#### [Exercise]
Starting at the line that contains "total: 128.08 -> 150.38" and stopping at the line that contains "total: 18216.62 -> 15580.14", restate each line of the records below exactly. Omit the pictures.

#### [Supplied entries]
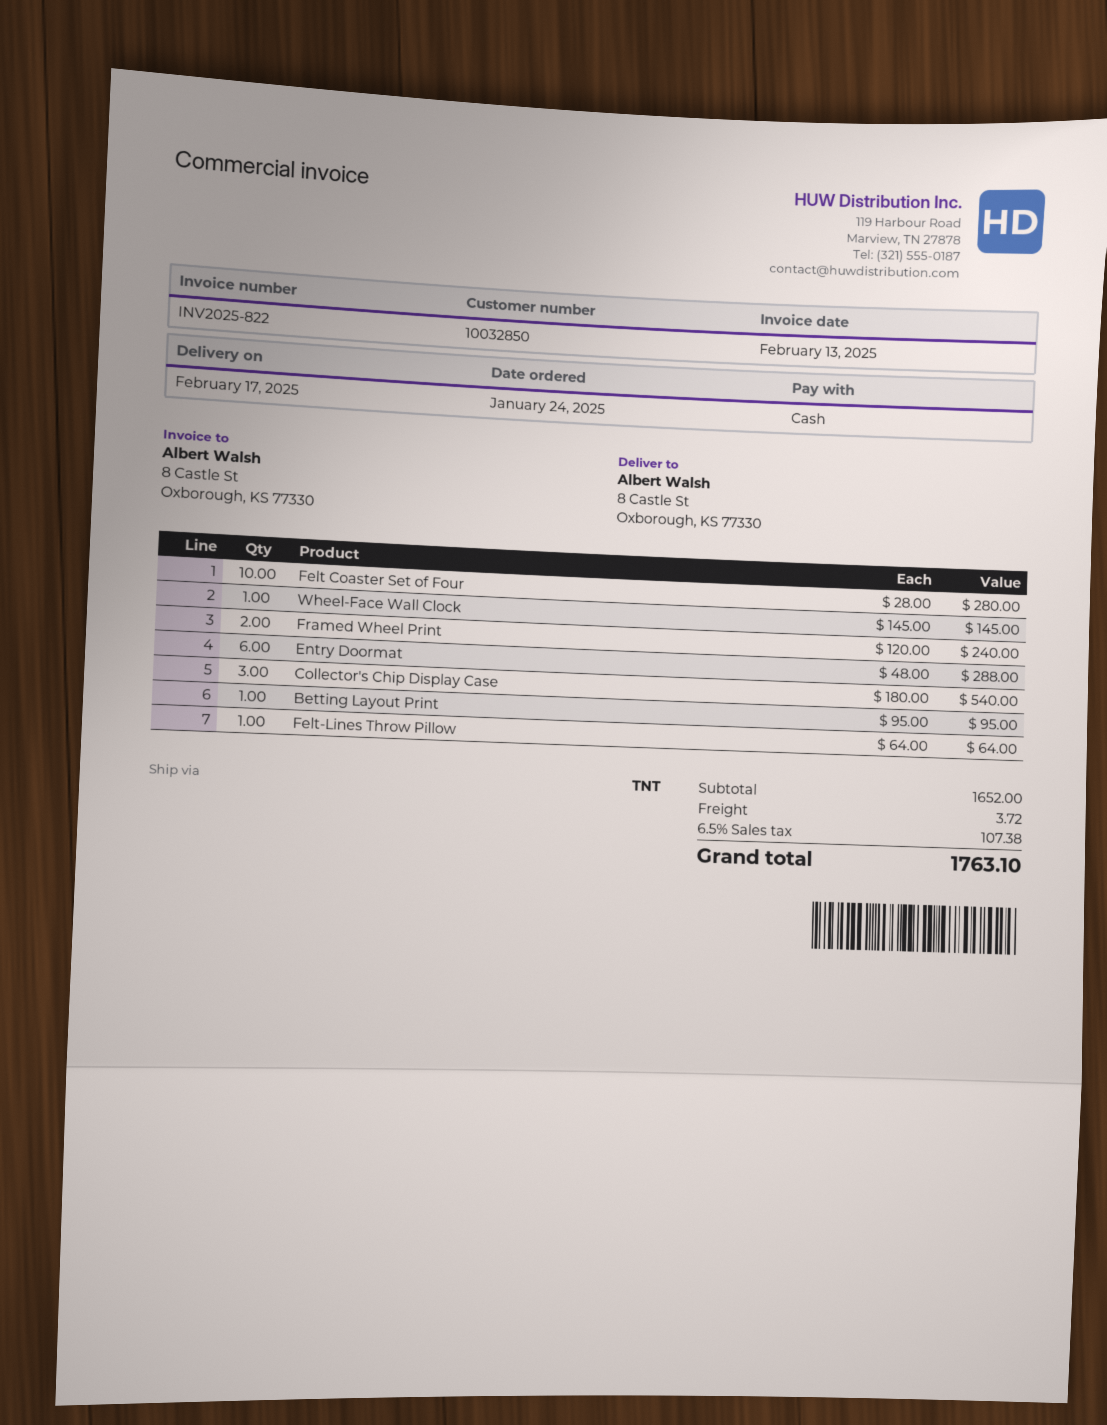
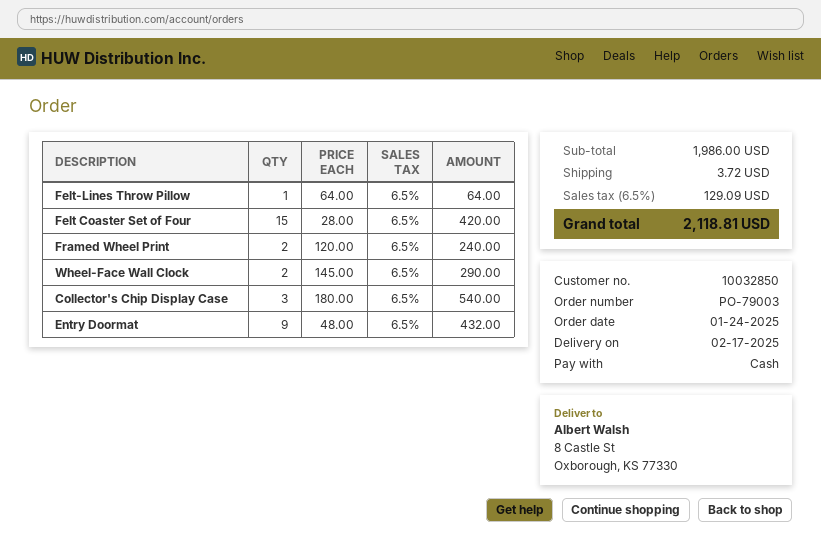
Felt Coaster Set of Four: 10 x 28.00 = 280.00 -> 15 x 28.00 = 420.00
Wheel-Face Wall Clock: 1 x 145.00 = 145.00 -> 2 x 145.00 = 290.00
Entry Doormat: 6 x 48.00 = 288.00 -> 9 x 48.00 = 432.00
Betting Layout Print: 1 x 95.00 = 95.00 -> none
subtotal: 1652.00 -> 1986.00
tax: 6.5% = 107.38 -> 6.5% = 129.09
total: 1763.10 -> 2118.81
--
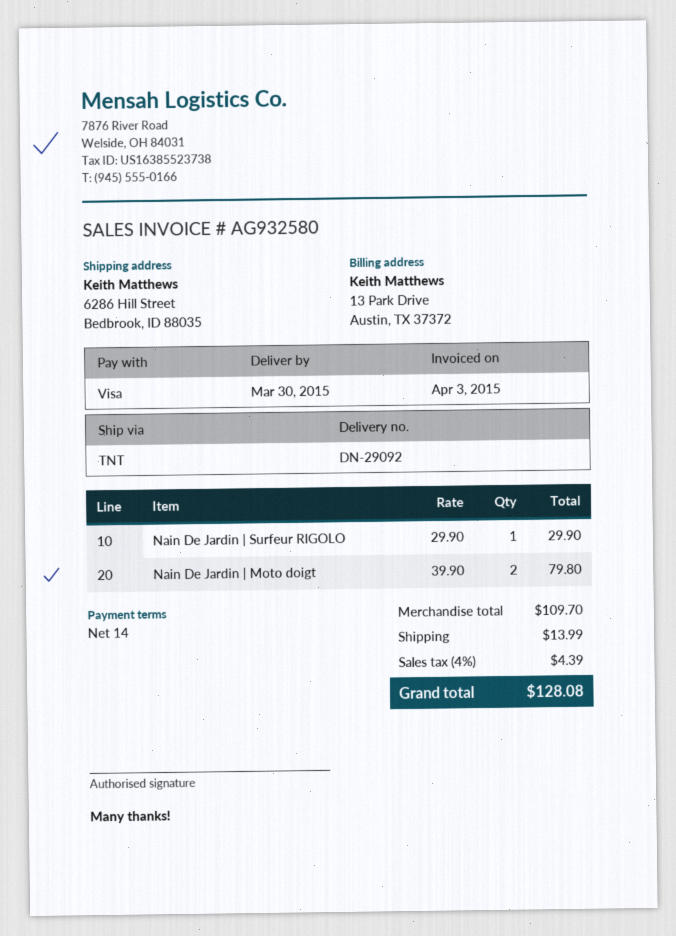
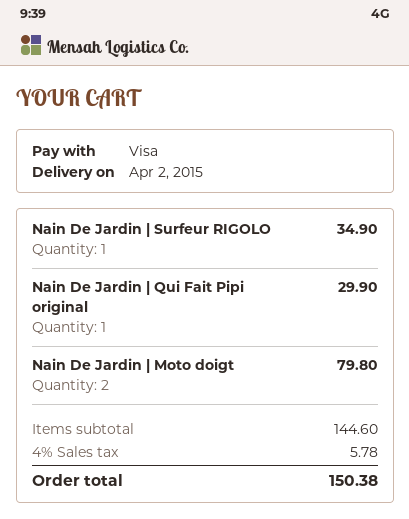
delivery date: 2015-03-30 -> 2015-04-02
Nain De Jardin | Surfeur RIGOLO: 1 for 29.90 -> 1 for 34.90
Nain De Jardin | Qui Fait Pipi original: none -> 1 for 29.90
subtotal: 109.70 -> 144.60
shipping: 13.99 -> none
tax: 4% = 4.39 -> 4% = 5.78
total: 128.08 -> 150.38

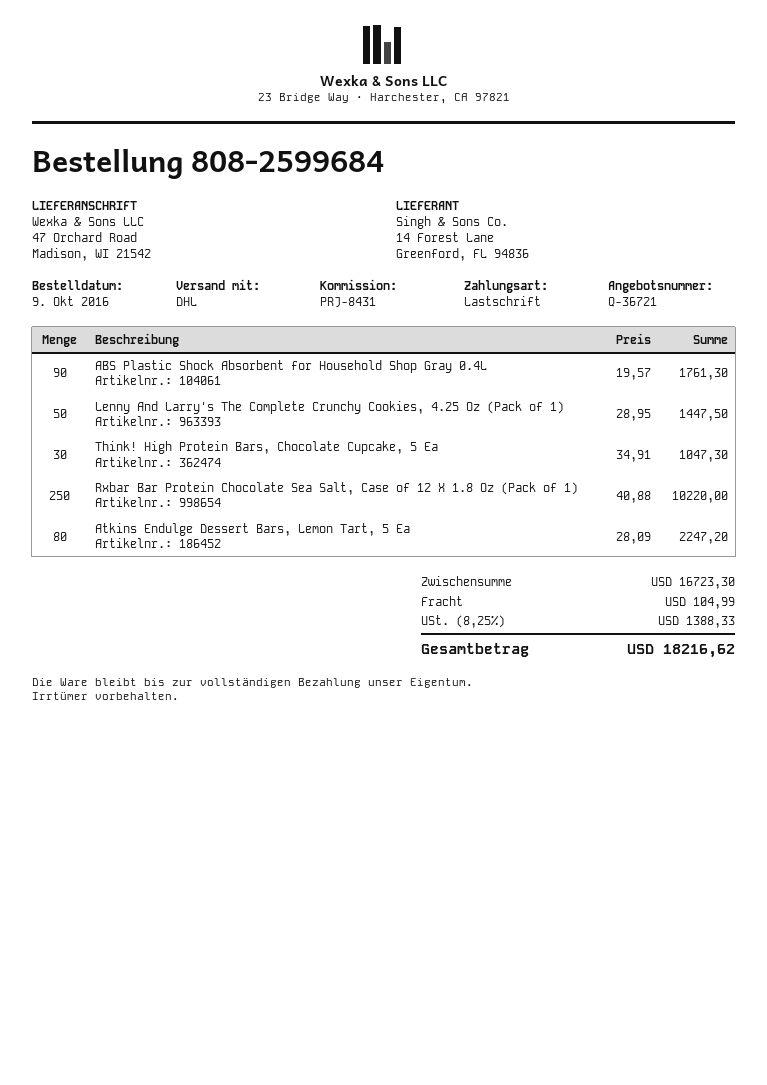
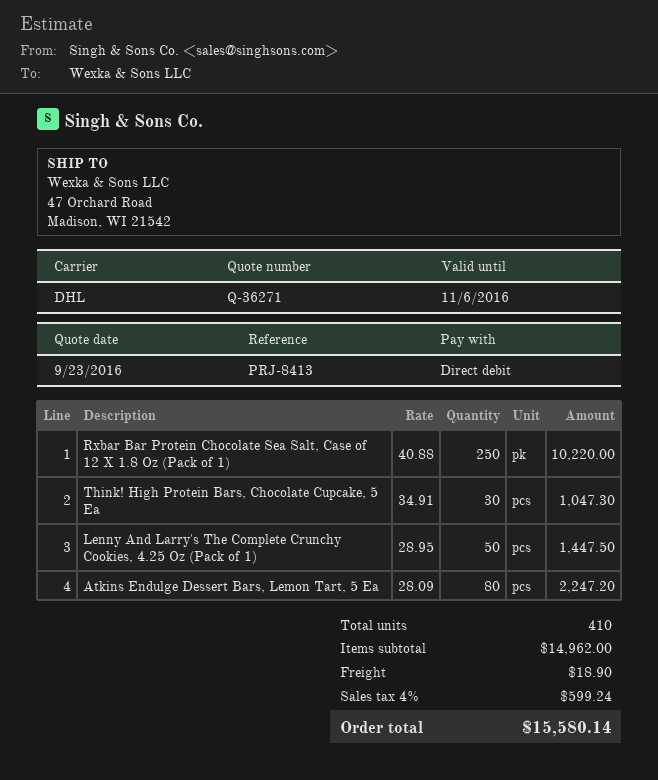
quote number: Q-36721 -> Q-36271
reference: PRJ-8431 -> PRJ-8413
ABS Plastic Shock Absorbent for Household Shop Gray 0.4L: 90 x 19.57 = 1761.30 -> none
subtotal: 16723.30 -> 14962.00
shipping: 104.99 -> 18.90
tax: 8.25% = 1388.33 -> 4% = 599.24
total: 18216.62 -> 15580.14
--
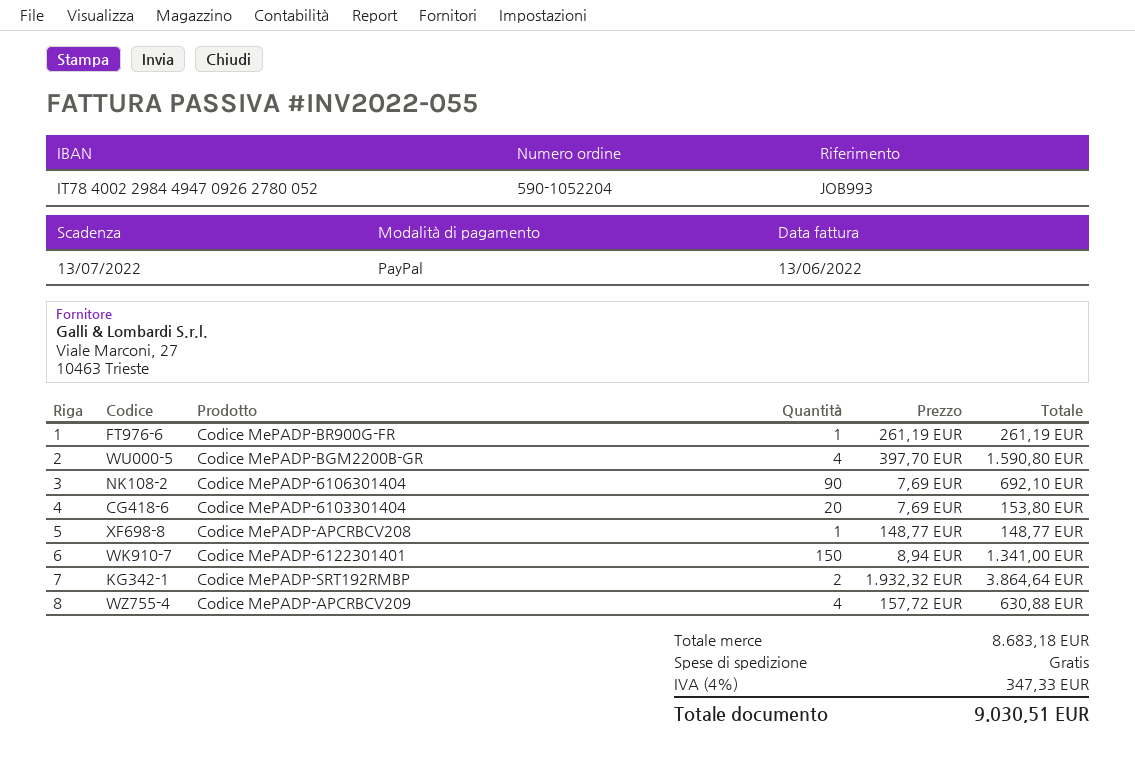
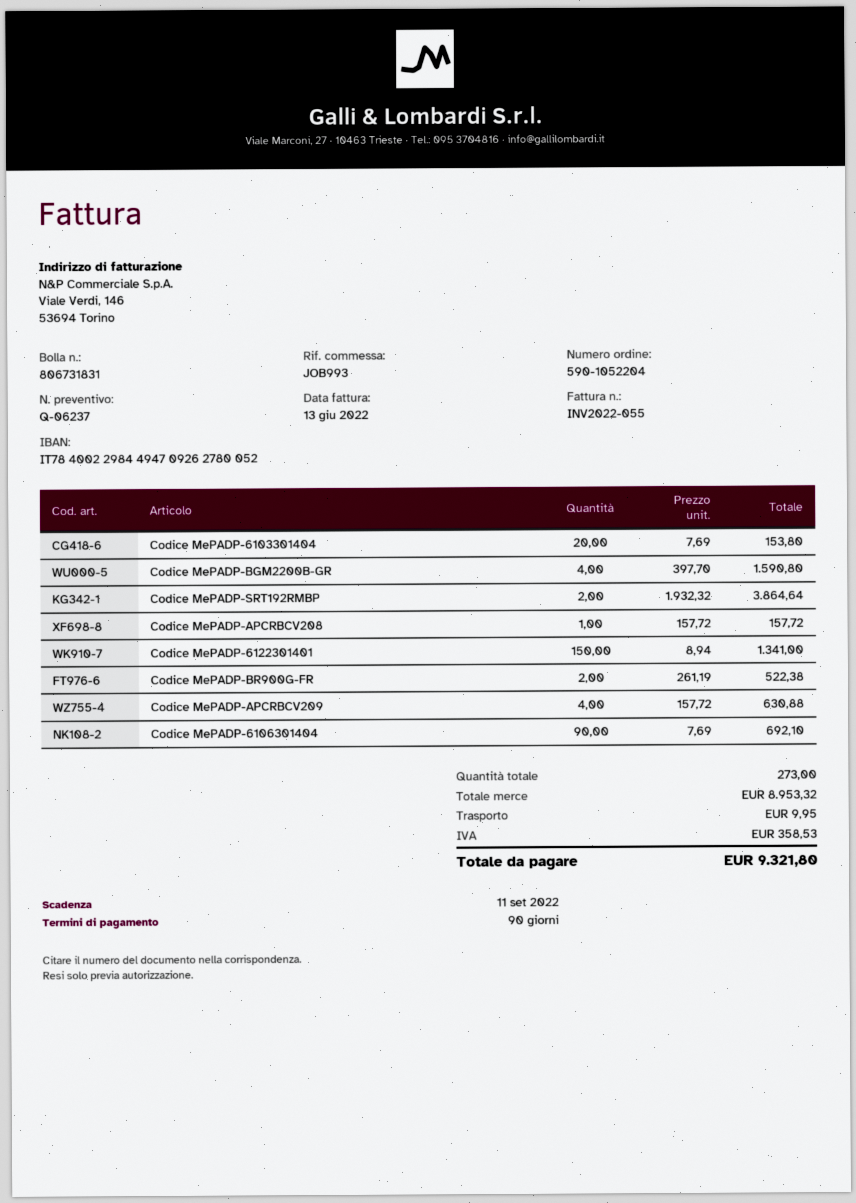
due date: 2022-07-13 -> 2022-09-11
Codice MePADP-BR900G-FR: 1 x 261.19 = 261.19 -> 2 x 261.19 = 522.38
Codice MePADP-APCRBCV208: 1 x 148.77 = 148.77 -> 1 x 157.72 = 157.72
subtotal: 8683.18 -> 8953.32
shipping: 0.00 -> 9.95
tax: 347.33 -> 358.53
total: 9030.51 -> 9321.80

#### [Written response]
total: 128.08 -> 150.38

quote number: Q-36721 -> Q-36271
reference: PRJ-8431 -> PRJ-8413
ABS Plastic Shock Absorbent for Household Shop Gray 0.4L: 90 x 19.57 = 1761.30 -> none
subtotal: 16723.30 -> 14962.00
shipping: 104.99 -> 18.90
tax: 8.25% = 1388.33 -> 4% = 599.24
total: 18216.62 -> 15580.14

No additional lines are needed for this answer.